Version difference data:
★ ★ ★ ★ ★

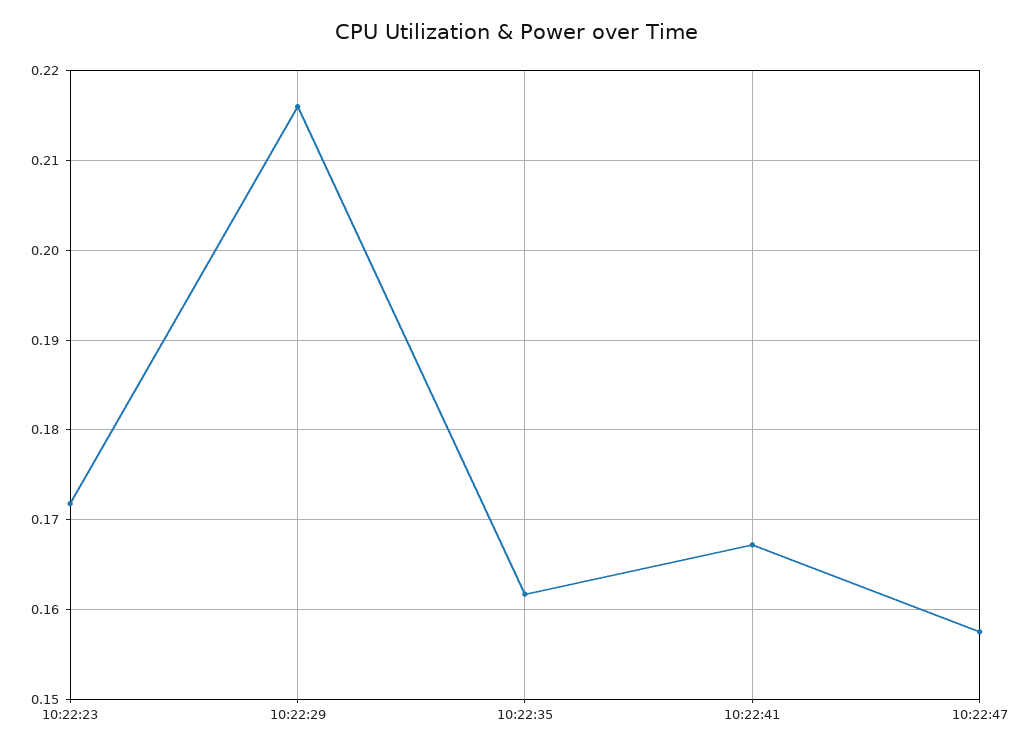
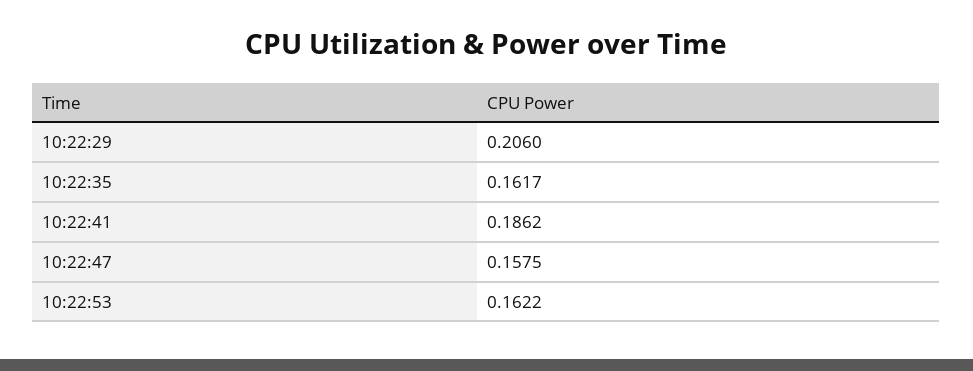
10:22:23: 0.172 -> none
10:22:29: 0.216 -> 0.206
10:22:41: 0.167 -> 0.1862
10:22:53: none -> 0.1622

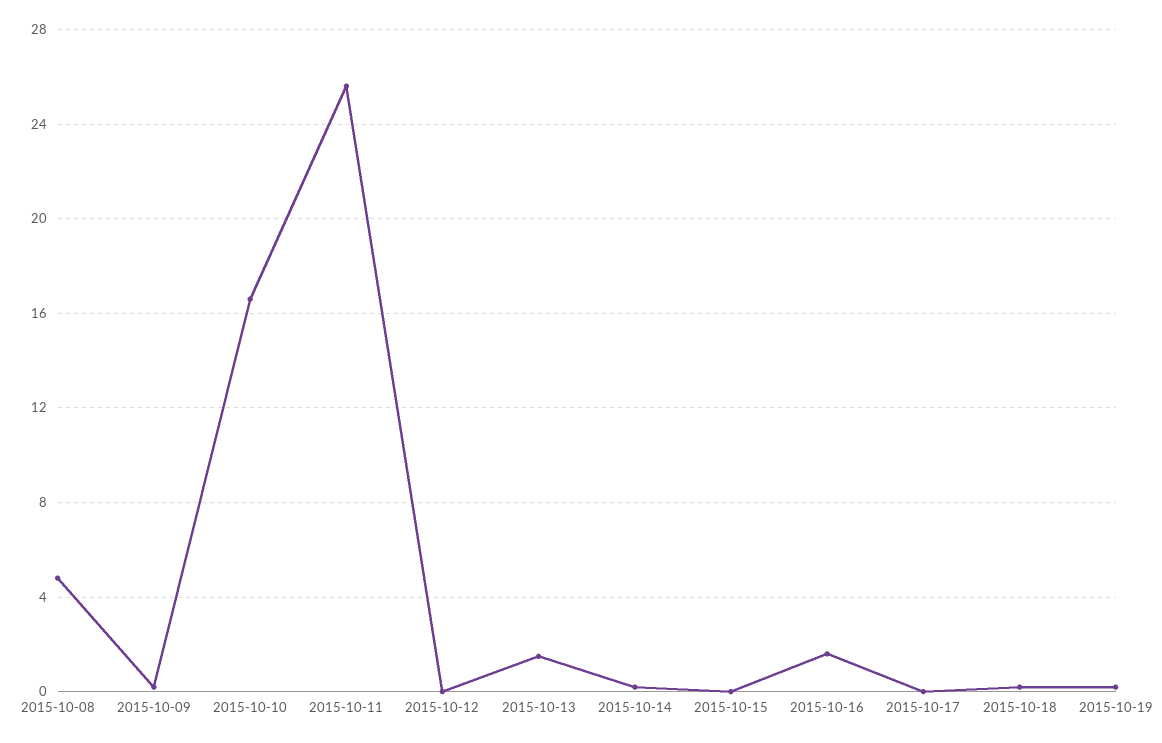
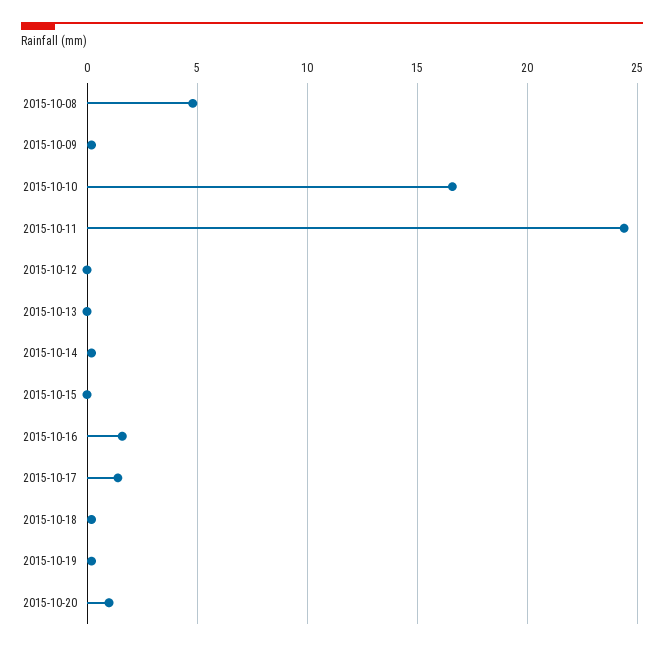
2015-10-11: 25.5 -> 24.5
2015-10-13: 1.5 -> 0
2015-10-17: 0 -> 1.5
2015-10-20: none -> 1

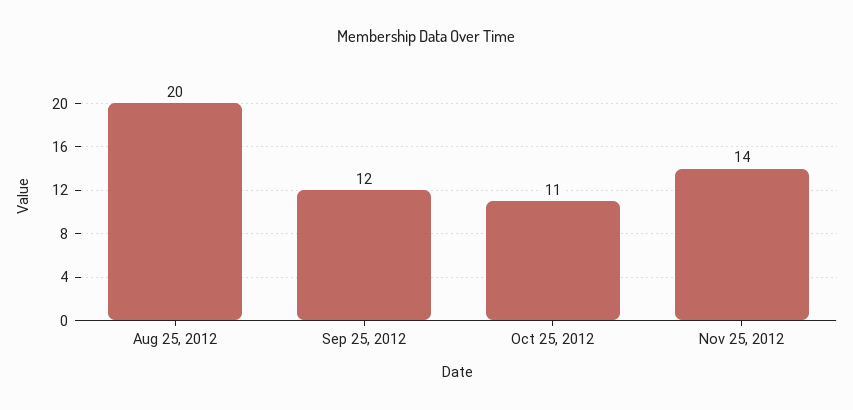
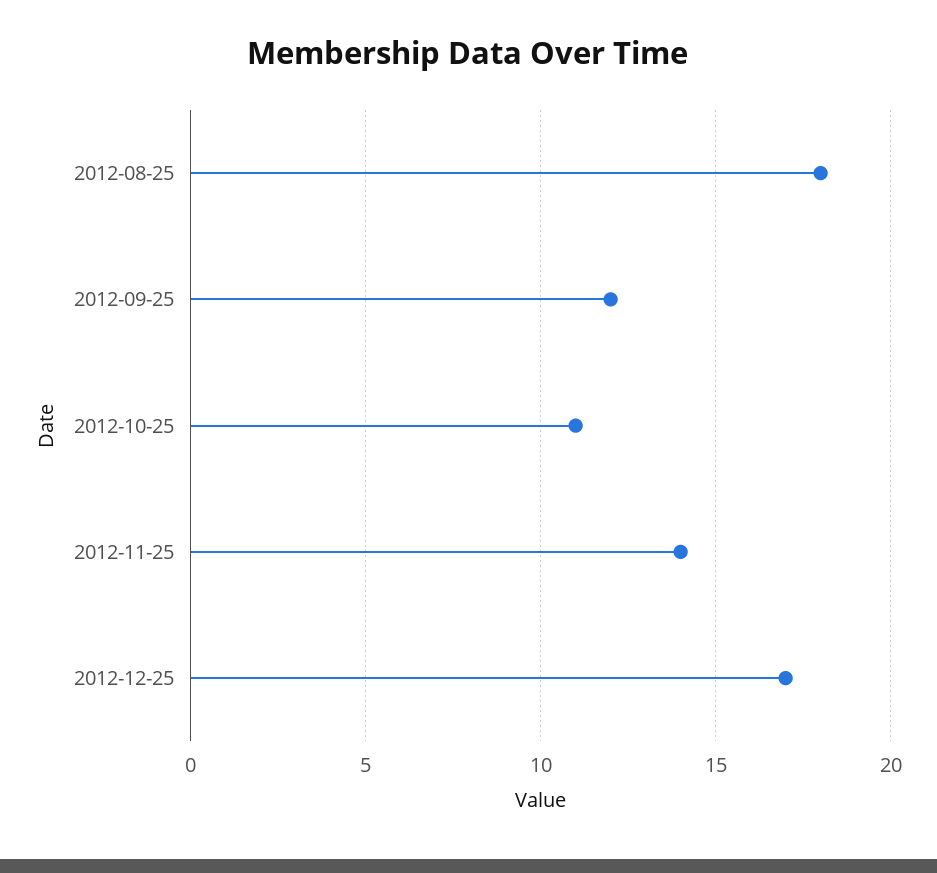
Aug 25, 2012: 20 -> 18
2012-12-25: none -> 17

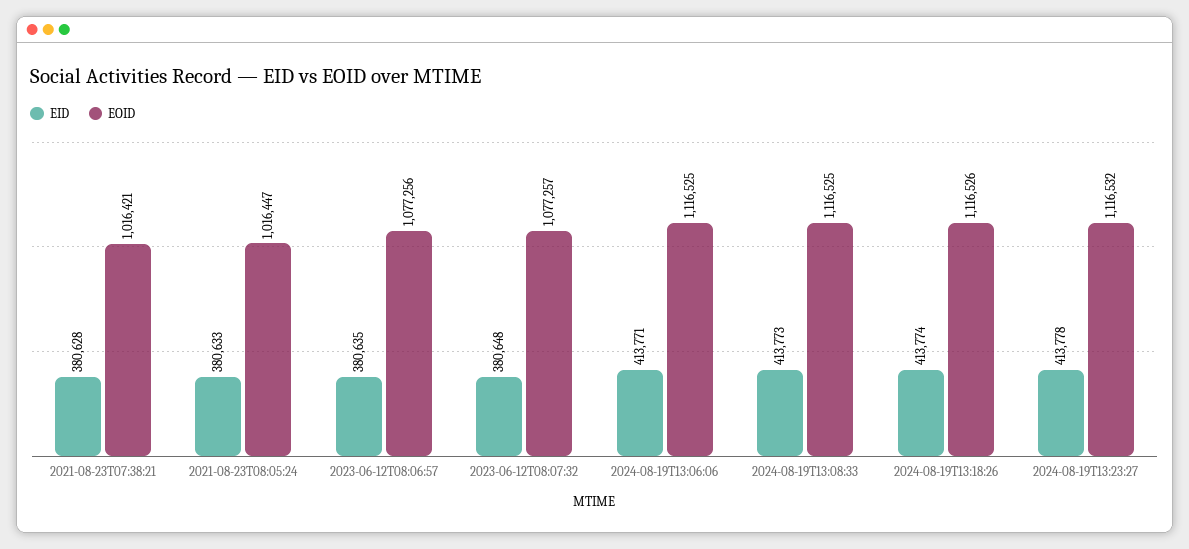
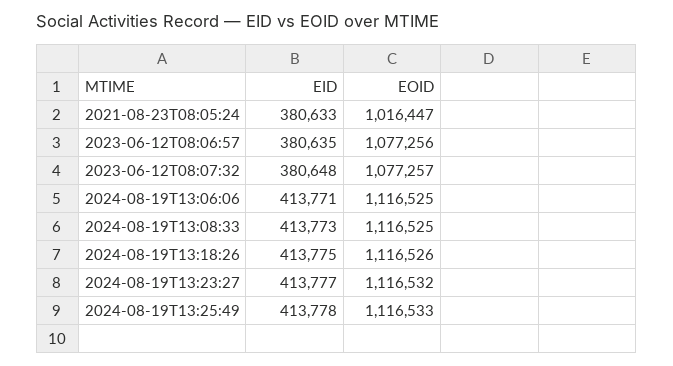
EID, 2021-08-23T07:38:21: 380628 -> none
EOID, 2021-08-23T07:38:21: 1016421 -> none
EID, 2024-08-19T13:18:26: 413774 -> 413775
EID, 2024-08-19T13:23:27: 413778 -> 413777
EID, 2024-08-19T13:25:49: none -> 413778
EOID, 2024-08-19T13:25:49: none -> 1116533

★ ★ ★ ★ ★

Exercise prompt: When you copy the records above, keep every word exact and leave out the pictures they contain.

Solution for this task:
10:22:23: 0.172 -> none
10:22:29: 0.216 -> 0.206
10:22:41: 0.167 -> 0.1862
10:22:53: none -> 0.1622

2015-10-11: 25.5 -> 24.5
2015-10-13: 1.5 -> 0
2015-10-17: 0 -> 1.5
2015-10-20: none -> 1

Aug 25, 2012: 20 -> 18
2012-12-25: none -> 17

EID, 2021-08-23T07:38:21: 380628 -> none
EOID, 2021-08-23T07:38:21: 1016421 -> none
EID, 2024-08-19T13:18:26: 413774 -> 413775
EID, 2024-08-19T13:23:27: 413778 -> 413777
EID, 2024-08-19T13:25:49: none -> 413778
EOID, 2024-08-19T13:25:49: none -> 1116533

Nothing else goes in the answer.